# Beginners diving course



## Pat13 (Oct 14, 2007)

Ive done a good bit of snorkeling and have always wanted to learn to scuba dive. Ive got the chance so im looking for a good place to take the Open water course. Any suggestions as to where in the pensacola area to take the class or where not to take it? 



Thanks 

Patrick


----------



## Telum Pisces (Sep 27, 2007)

98% of us (including me) are going to tell you to go to MBT. Great shop. PM spearfisher on here. He is one of the instructors there. He can fill you in on the ins and outs of the class. They are the best and least expensive shop to get your cert.


----------



## FelixH (Sep 28, 2007)

I've done all my training through MBT... great bunch of guys there with some excellent instructors.

Felix


----------



## GMan (Oct 17, 2007)

Top of the line, best. MBT is the way to go.


----------



## spearfisher (Oct 3, 2007)

Pat,

I sent you a PM about the class.

Rich


----------



## bmoore (Oct 10, 2007)

Give Bay Breeze at the foot of the three mile bridge a shout too.

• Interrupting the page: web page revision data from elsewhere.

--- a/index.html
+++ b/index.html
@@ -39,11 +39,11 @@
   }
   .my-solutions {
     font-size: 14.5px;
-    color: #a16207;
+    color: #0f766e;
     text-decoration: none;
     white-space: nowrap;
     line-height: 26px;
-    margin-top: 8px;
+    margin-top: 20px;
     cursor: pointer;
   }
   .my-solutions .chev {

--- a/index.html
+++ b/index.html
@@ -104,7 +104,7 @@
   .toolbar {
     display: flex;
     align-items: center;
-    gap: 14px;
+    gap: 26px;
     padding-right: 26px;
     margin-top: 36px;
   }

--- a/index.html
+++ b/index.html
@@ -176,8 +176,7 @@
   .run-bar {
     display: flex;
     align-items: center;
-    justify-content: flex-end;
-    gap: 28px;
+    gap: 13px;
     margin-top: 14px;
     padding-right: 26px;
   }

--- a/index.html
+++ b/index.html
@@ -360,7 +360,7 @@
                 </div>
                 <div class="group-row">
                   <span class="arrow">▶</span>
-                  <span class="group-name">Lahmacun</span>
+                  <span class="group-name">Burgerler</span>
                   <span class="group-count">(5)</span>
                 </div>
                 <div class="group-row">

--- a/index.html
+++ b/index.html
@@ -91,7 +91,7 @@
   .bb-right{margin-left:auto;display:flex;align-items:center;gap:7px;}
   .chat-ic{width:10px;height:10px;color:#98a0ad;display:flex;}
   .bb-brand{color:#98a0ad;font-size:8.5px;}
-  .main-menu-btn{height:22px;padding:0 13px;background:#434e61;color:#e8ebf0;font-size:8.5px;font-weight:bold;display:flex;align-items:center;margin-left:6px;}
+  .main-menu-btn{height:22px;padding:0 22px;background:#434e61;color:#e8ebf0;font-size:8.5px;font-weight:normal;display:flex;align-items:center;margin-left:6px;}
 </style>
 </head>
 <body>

Ole Carlos will hook a brother up!


----------



## scubageek (Dec 19, 2007)

Sent you a PM Pat,



Carlos


----------



## Pat13 (Oct 14, 2007)

Thanks for the input everybody, I will definitely be checking both shops out. :toast


----------



## CurtyV22 (Sep 30, 2007)

Come by and see us at Bay Breeze. Our Rich is a great instructor as well (Do two Riches make a right?)....ok ok its too damn late for people who woke up at 3am to go fishing.:sleeping:sleeping



good luck--its a great sport


----------



## Clay-Doh (Oct 2, 2007)

I got my Nitrox cert thru Rich (Spearfisher) at MBT. He is a great teacher. Me still being alive is proof of that...hee hee.

Seriouly he is a great teacher.

Just don't be the nerdy guy in class who sits in the front row...on the edge of your seat.....hand shot straight up in the air for EVERY question shoutin..."I know the answer...I know the answer...pick me!!!"


----------



## Joebm83 (Apr 28, 2008)

I had no idea where to go either and ended up at Dive Pros. It was not a bad experience but a little loose around the edges. My buddy went through MBT and has been stearing me in that direction. Everyone I've met at MBT seems to know there sh*t. I plan to get my advanced and nitrox cert through MBT when I can scrape up the cash.


----------



## phillja (Oct 1, 2007)

What is the cost and time frame for cert? Thanks.


----------



## Clay-Doh (Oct 2, 2007)

I believe the cost is $159. They will provide your gear other than mask, fins, and snorkle. You can be certified in a week? I think?

Talk to Spearfisher on here, he is one of the instructors, and a great teacher. I got my Nitrox thru him.


----------



## scubageek (Dec 19, 2007)

Andy,



I got your email today, swing by the shop tomorrow and I will hook you up on the price.



Sorry I was out half the day and slammed when I came back and Curtis didn't give me your message until this evening.



You can call me on my cell too if needed.



Don't worry about the price though it'll be better than anywhere else and closer to you too.



We take good care of our friends and your John's nephew too. 



Thanks,



Carlos


----------